> [Input material]:
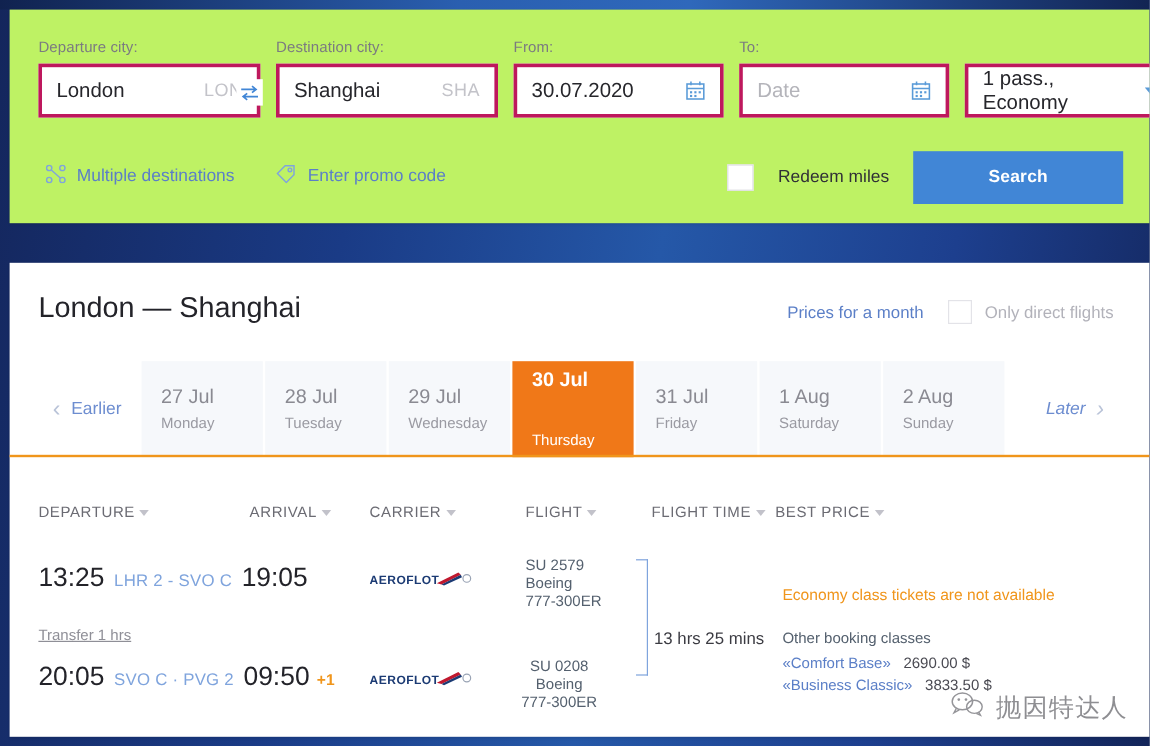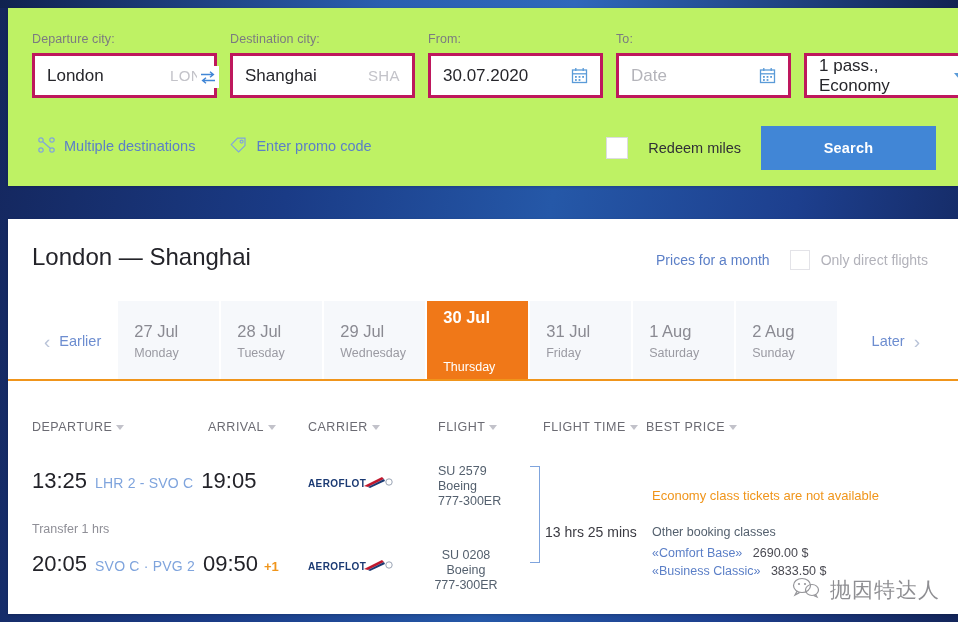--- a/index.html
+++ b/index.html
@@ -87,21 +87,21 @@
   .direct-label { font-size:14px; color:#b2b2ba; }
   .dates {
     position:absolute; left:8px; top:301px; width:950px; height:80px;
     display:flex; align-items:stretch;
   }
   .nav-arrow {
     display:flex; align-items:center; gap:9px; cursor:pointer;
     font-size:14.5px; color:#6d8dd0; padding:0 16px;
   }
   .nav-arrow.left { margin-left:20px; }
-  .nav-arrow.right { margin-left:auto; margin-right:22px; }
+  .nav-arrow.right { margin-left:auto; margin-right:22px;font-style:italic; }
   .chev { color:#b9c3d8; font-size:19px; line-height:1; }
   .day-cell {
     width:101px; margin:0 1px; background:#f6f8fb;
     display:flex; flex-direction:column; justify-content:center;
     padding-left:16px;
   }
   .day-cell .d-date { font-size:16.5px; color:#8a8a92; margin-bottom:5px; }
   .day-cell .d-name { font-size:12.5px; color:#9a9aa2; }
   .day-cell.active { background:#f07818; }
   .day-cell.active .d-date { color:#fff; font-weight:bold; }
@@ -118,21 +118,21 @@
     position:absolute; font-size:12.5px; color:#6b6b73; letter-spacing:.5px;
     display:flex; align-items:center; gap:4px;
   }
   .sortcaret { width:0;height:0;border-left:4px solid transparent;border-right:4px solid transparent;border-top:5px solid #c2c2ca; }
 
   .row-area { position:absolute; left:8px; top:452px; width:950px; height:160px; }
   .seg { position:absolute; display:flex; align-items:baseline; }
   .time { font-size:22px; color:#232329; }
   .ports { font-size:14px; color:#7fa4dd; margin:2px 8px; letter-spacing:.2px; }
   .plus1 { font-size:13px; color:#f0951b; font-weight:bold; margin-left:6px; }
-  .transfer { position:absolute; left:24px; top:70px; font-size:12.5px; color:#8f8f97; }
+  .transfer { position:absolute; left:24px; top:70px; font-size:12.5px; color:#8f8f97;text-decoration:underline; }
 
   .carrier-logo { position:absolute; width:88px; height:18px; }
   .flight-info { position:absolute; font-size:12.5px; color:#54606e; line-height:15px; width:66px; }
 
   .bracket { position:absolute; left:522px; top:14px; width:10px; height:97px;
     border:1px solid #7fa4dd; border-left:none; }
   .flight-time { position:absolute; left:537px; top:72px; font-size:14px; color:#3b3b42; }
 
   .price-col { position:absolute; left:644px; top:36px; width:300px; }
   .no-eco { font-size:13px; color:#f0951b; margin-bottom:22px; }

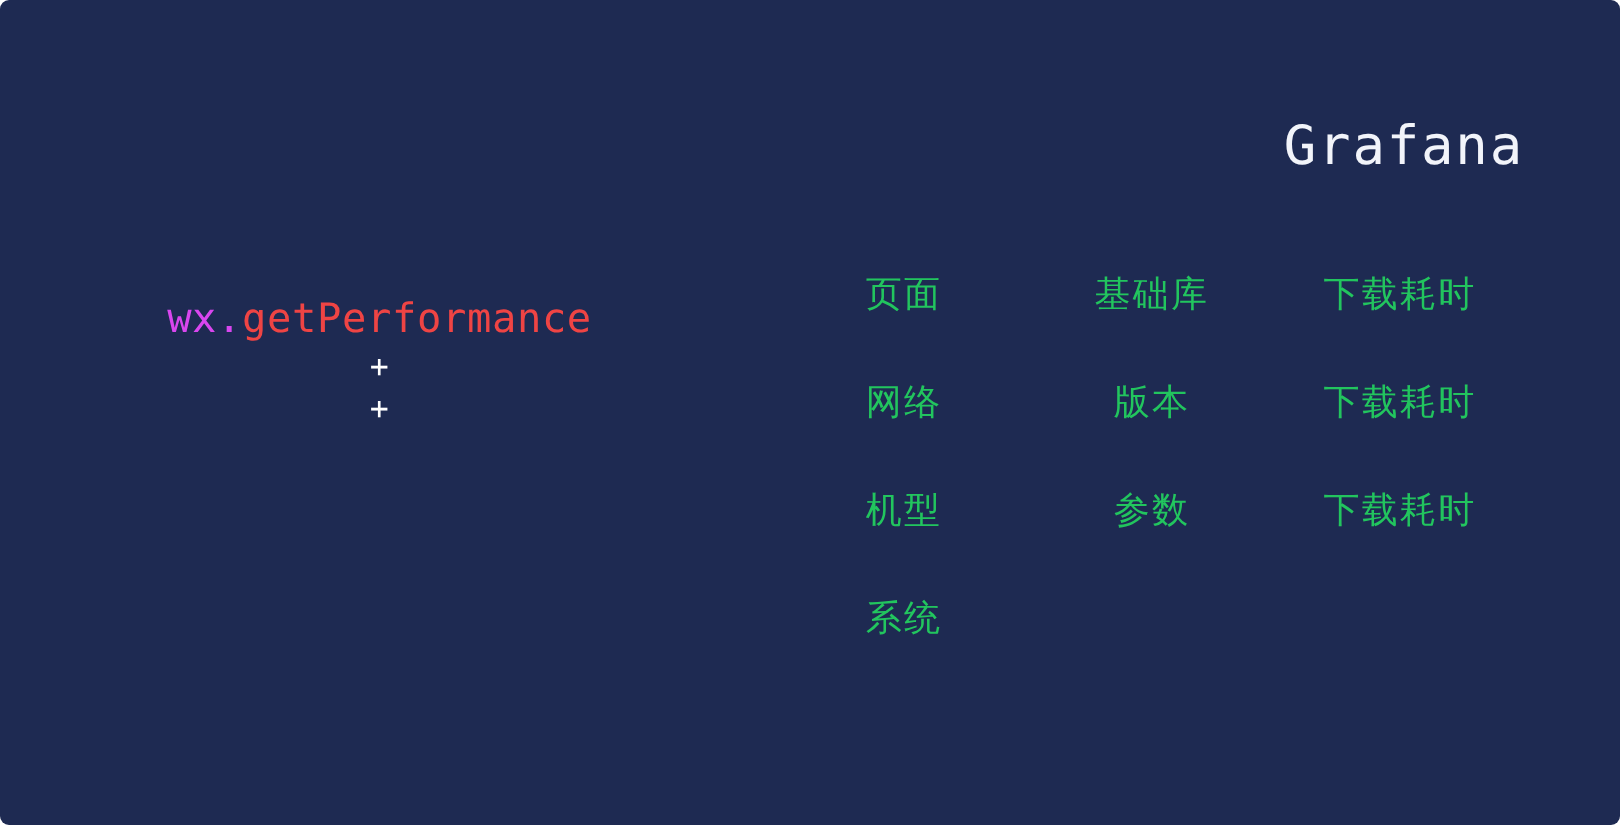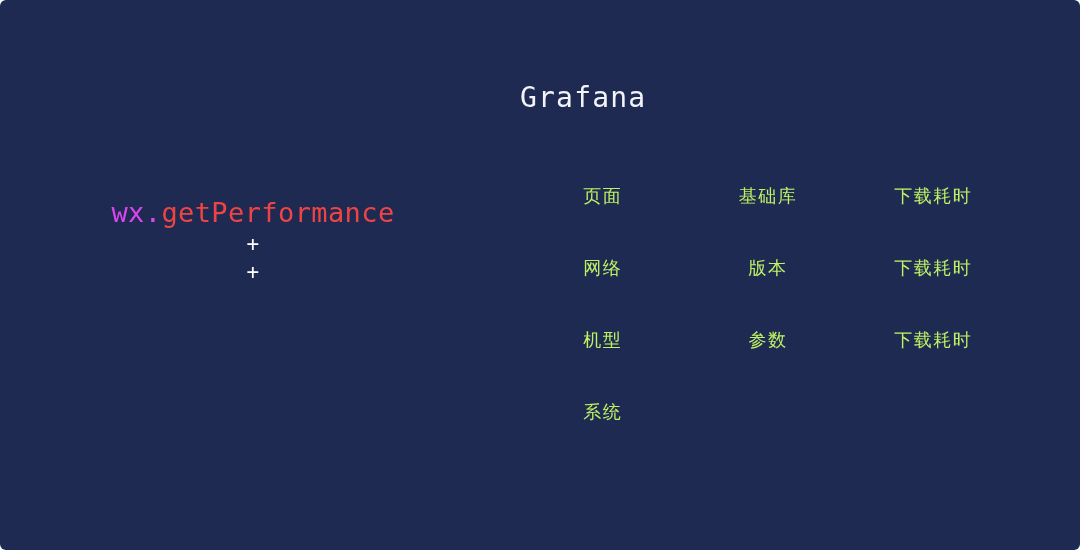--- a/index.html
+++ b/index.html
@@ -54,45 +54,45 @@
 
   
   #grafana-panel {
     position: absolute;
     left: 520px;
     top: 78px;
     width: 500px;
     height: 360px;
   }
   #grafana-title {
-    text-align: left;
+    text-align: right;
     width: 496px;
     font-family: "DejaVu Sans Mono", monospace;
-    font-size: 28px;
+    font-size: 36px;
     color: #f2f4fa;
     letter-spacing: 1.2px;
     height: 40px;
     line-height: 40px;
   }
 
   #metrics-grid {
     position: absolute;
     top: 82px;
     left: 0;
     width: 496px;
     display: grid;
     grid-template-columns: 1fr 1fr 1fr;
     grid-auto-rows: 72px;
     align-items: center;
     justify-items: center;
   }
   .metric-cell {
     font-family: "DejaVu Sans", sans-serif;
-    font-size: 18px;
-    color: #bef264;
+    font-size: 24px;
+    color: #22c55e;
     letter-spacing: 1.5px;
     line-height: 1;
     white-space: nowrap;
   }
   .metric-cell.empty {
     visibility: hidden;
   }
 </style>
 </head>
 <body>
==
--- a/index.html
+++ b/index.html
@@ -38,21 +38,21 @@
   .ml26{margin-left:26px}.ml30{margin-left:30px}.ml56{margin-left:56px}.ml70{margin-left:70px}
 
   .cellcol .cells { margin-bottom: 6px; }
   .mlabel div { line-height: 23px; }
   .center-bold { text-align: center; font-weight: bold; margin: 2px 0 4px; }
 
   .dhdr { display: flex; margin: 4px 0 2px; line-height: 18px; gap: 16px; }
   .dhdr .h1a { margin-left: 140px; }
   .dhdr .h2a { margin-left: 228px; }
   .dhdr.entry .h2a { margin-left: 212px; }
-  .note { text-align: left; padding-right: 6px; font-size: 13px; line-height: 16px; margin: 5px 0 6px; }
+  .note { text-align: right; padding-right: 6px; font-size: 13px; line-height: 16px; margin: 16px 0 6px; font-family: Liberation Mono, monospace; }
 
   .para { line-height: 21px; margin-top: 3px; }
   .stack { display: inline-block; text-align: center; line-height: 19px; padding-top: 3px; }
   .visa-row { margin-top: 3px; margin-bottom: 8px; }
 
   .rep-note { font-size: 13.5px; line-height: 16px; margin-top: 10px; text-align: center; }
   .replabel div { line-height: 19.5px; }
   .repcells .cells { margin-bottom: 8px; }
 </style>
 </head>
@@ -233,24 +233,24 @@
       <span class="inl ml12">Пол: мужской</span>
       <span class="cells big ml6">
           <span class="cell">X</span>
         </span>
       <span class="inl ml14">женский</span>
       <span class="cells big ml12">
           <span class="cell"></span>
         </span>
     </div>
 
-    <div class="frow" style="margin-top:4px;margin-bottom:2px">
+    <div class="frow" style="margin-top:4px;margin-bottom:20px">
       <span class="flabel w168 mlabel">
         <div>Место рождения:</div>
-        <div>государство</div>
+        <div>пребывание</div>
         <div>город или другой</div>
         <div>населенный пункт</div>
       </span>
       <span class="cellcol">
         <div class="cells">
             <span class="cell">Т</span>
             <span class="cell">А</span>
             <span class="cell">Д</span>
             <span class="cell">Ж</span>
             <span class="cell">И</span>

> [Task instructions]: Print an exact copy of the lines above, from the one containing "top:14px; width:10px; height:97px;" through the one containing "-54,45 +54,45 @@", and leave out the pictures.

> [Expected answer]:
   .bracket { position:absolute; left:522px; top:14px; width:10px; height:97px;
     border:1px solid #7fa4dd; border-left:none; }
   .flight-time { position:absolute; left:537px; top:72px; font-size:14px; color:#3b3b42; }
 
   .price-col { position:absolute; left:644px; top:36px; width:300px; }
   .no-eco { font-size:13px; color:#f0951b; margin-bottom:22px; }

--- a/index.html
+++ b/index.html
@@ -54,45 +54,45 @@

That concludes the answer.